## Data provided

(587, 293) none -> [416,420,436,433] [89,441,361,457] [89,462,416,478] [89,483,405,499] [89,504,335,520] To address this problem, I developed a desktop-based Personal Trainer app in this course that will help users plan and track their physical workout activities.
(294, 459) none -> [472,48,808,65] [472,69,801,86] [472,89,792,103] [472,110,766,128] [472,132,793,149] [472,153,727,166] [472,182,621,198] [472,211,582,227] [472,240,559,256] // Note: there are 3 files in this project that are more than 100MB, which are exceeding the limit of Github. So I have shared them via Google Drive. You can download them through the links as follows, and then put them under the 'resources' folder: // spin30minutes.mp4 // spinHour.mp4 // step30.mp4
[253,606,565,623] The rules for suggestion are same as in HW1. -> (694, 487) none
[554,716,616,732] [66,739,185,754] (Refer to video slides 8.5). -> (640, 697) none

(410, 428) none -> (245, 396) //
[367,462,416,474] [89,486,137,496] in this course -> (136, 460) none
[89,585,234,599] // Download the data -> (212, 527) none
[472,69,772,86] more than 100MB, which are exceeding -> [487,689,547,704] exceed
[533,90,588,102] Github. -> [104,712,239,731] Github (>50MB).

==

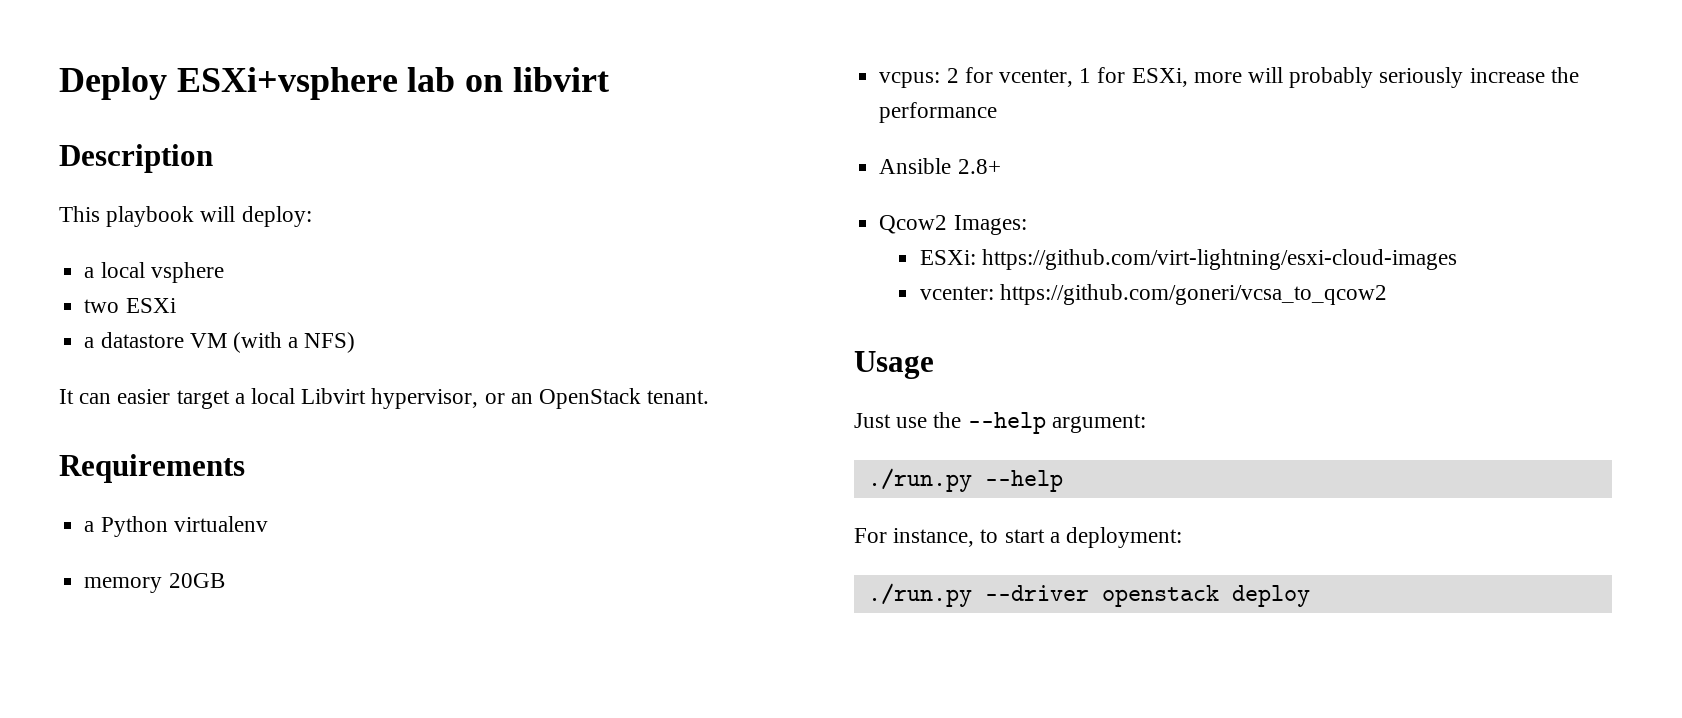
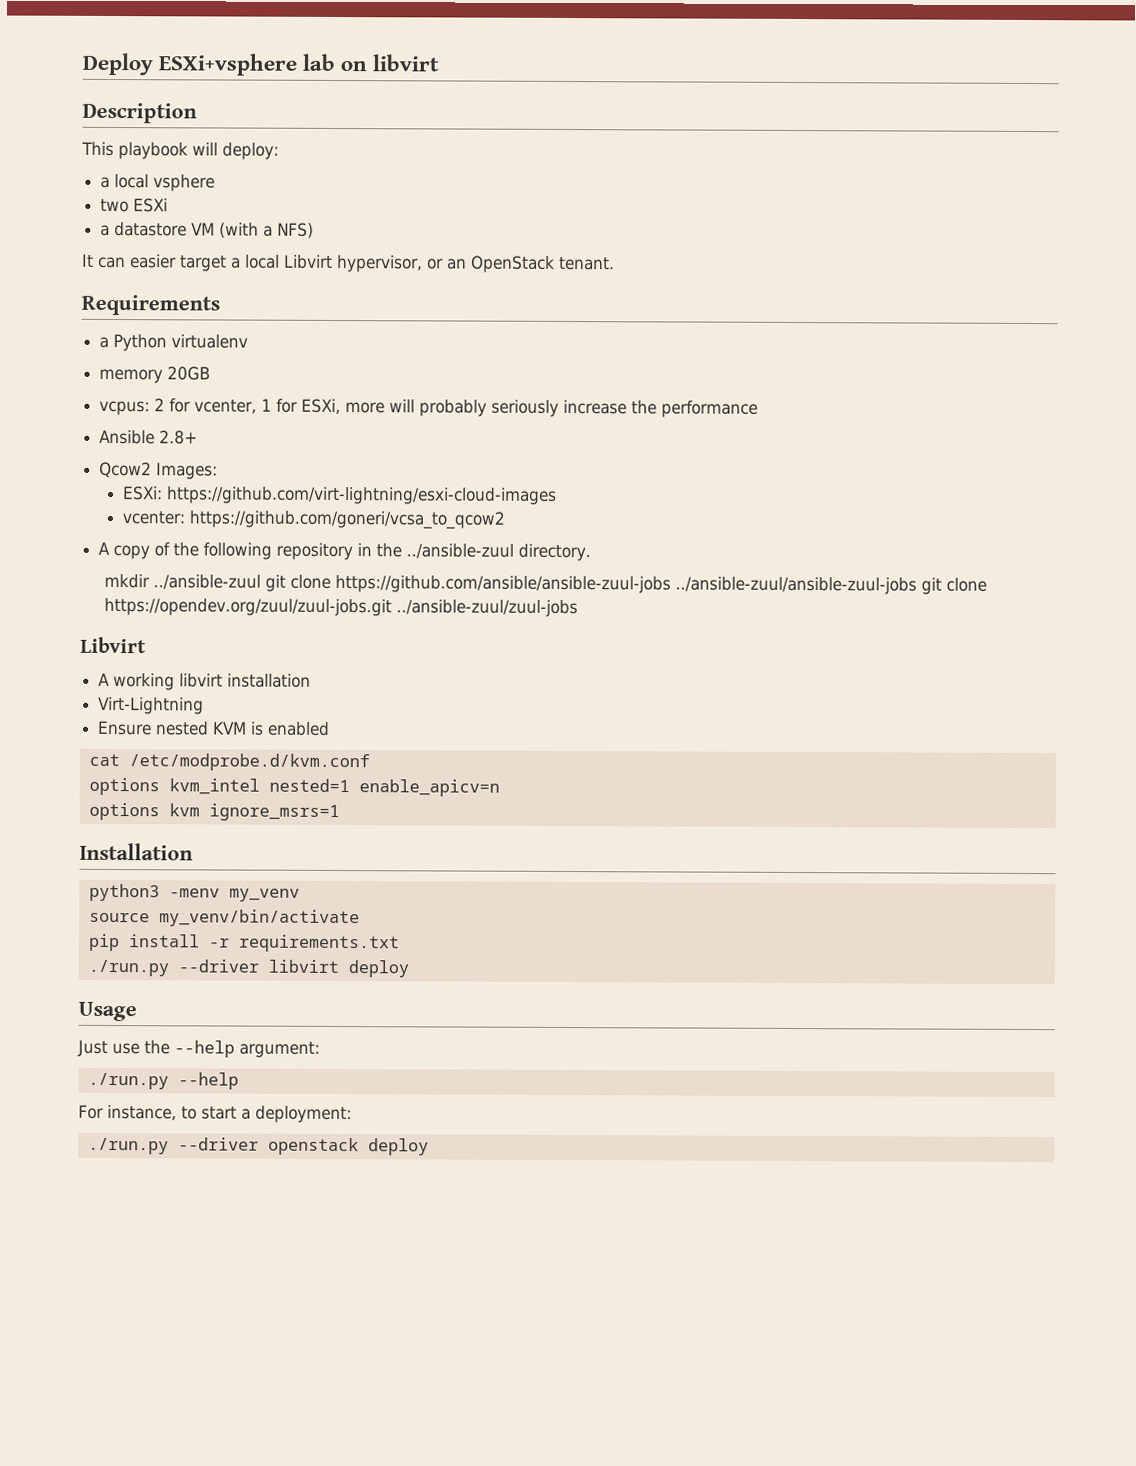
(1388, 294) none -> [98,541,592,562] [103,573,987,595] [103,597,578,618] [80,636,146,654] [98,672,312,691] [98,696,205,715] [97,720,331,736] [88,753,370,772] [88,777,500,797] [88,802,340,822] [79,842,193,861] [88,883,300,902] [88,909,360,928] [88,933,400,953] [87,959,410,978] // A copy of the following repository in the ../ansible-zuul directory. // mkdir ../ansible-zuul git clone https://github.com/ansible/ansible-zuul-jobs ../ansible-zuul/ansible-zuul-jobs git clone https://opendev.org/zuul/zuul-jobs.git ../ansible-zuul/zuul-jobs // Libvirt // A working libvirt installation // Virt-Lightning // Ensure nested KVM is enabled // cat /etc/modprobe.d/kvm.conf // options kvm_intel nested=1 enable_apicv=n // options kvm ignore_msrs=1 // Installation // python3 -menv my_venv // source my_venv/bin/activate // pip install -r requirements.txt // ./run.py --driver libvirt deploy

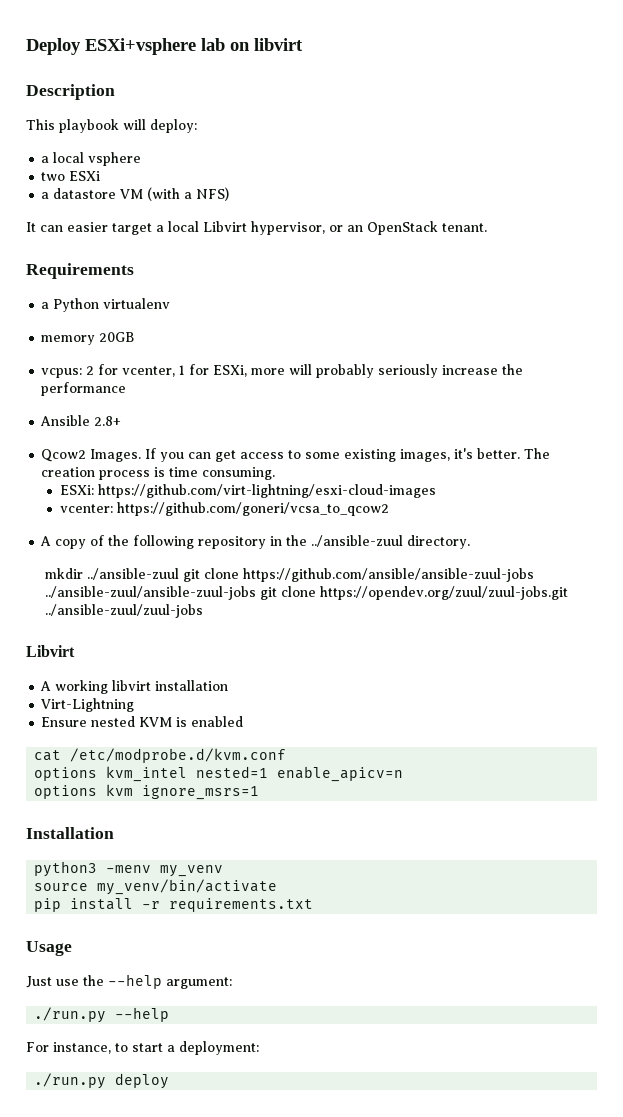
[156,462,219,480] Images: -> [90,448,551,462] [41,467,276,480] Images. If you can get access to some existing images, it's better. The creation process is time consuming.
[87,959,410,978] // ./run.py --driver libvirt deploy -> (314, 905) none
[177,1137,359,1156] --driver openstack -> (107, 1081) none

==

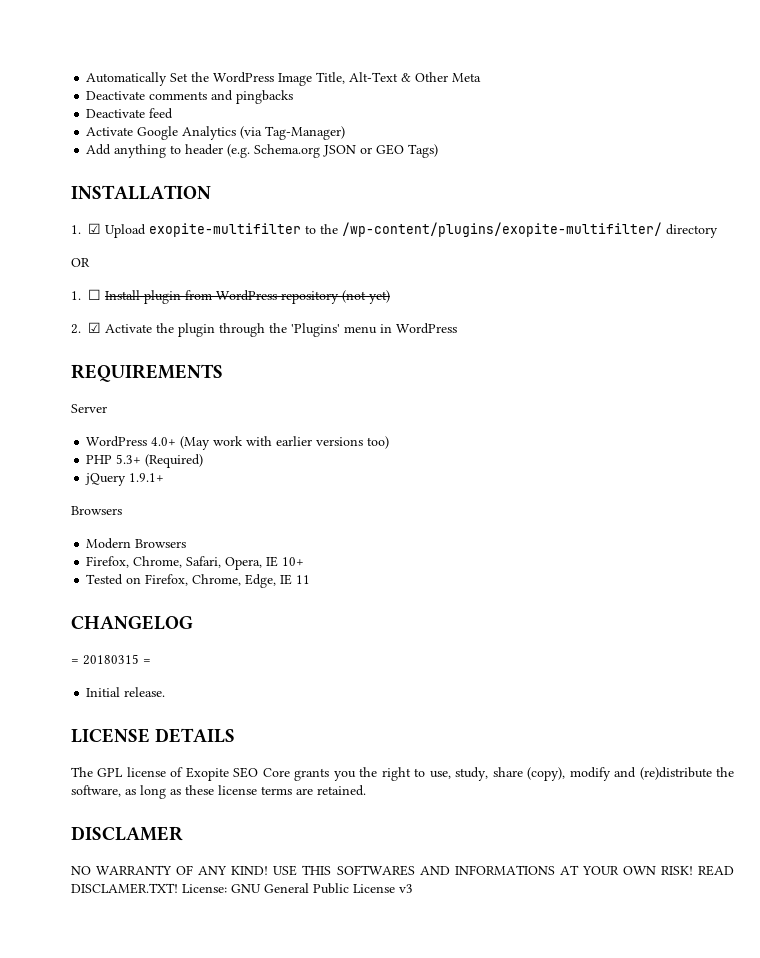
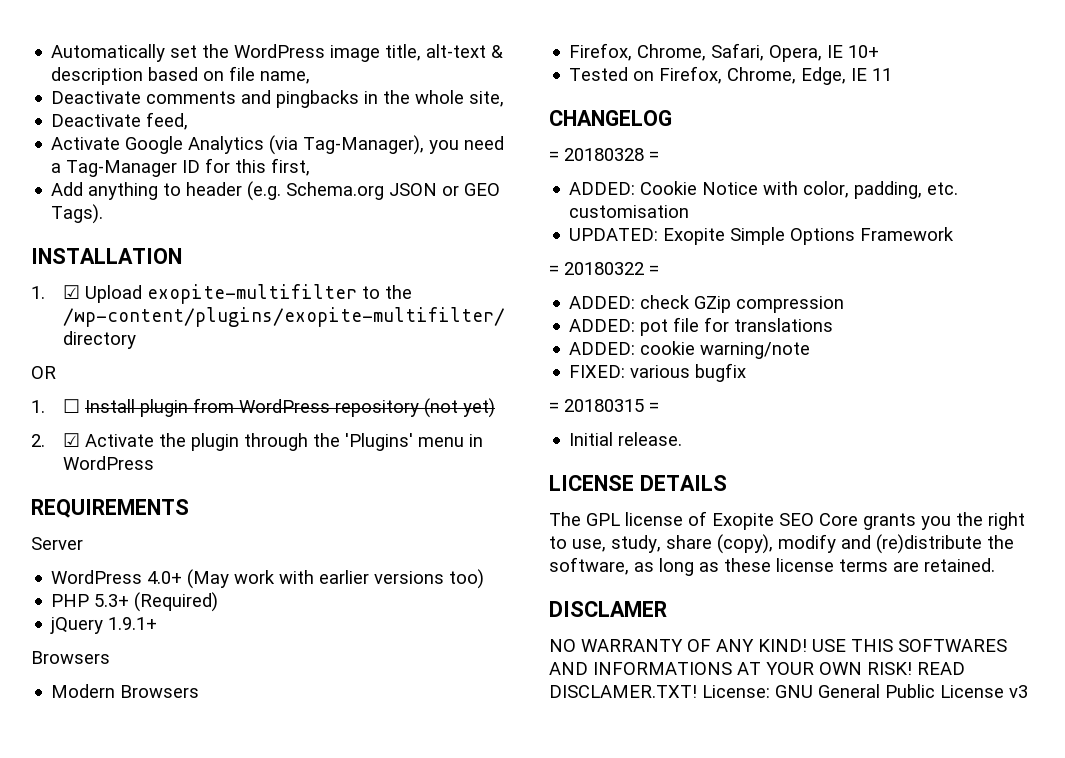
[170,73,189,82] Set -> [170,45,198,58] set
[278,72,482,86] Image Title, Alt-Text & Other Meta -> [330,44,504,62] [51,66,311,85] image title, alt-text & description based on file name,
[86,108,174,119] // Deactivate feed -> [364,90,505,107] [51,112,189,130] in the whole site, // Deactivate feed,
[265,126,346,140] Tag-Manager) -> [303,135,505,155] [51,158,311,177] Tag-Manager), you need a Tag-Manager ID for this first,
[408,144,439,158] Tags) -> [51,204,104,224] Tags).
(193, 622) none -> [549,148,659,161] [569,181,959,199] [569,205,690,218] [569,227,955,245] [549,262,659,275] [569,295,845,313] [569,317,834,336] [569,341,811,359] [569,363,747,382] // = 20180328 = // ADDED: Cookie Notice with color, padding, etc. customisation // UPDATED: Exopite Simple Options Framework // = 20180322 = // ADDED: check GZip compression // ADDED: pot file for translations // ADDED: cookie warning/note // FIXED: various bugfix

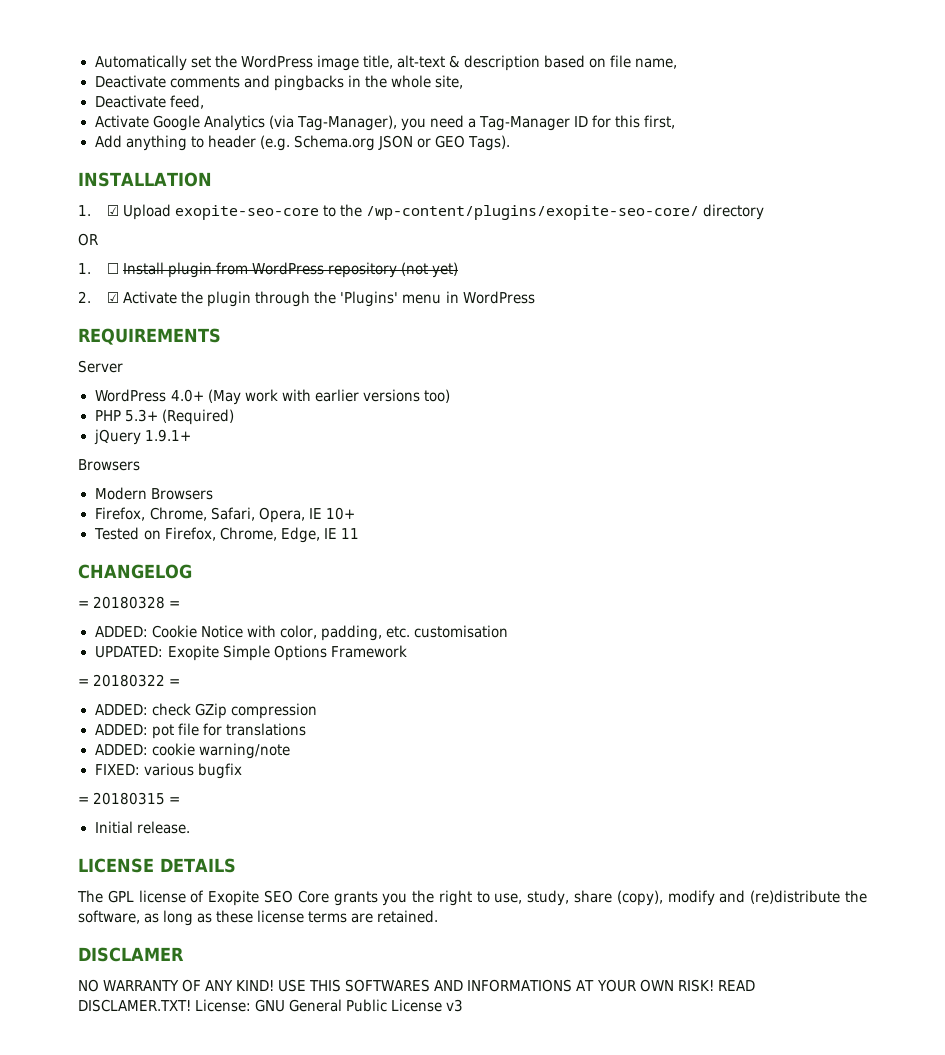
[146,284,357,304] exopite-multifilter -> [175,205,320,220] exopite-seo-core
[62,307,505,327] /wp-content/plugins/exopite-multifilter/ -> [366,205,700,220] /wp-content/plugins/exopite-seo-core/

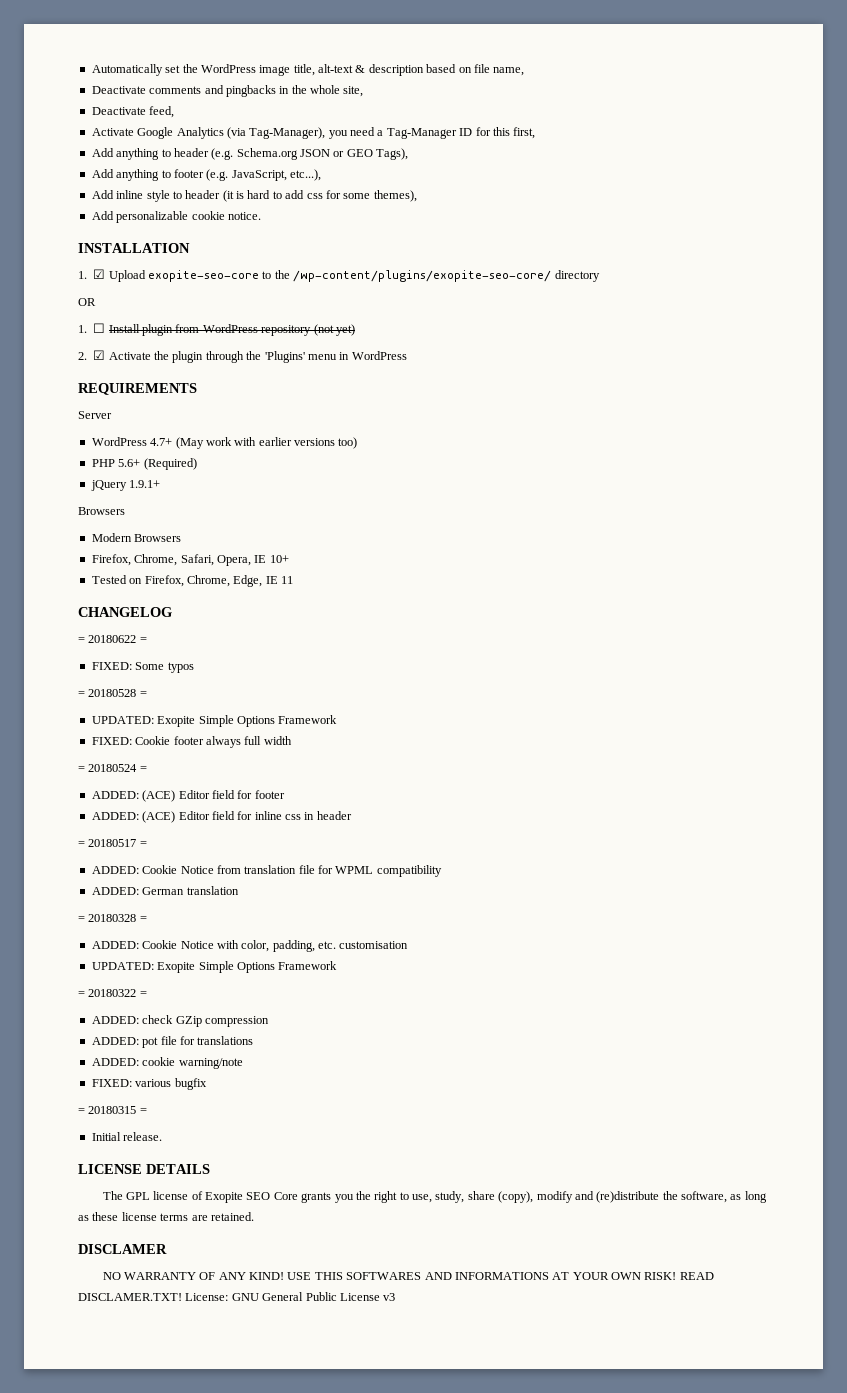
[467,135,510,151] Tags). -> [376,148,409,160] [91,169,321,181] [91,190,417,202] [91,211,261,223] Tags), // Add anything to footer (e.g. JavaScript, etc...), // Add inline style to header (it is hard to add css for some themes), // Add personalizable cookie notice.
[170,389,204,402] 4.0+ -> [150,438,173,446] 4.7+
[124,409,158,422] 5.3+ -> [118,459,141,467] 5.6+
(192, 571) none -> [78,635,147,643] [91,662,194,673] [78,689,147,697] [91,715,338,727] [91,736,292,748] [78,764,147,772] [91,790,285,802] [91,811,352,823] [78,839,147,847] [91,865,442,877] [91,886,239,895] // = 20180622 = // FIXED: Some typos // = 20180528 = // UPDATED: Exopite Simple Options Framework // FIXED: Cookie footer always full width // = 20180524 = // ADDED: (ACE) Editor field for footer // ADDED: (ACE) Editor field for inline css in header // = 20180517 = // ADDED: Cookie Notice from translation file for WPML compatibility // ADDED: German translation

## What you should do
With the line holding "[170,73,189,82] Set -> [170,45,198,58] set" as the first and the line holding "[408,144,439,158] Tags) ->" as the last, please transcribe exactly the lines of the material above in that range and nothing else.

## Result
[170,73,189,82] Set -> [170,45,198,58] set
[278,72,482,86] Image Title, Alt-Text & Other Meta -> [330,44,504,62] [51,66,311,85] image title, alt-text & description based on file name,
[86,108,174,119] // Deactivate feed -> [364,90,505,107] [51,112,189,130] in the whole site, // Deactivate feed,
[265,126,346,140] Tag-Manager) -> [303,135,505,155] [51,158,311,177] Tag-Manager), you need a Tag-Manager ID for this first,
[408,144,439,158] Tags) -> [51,204,104,224] Tags).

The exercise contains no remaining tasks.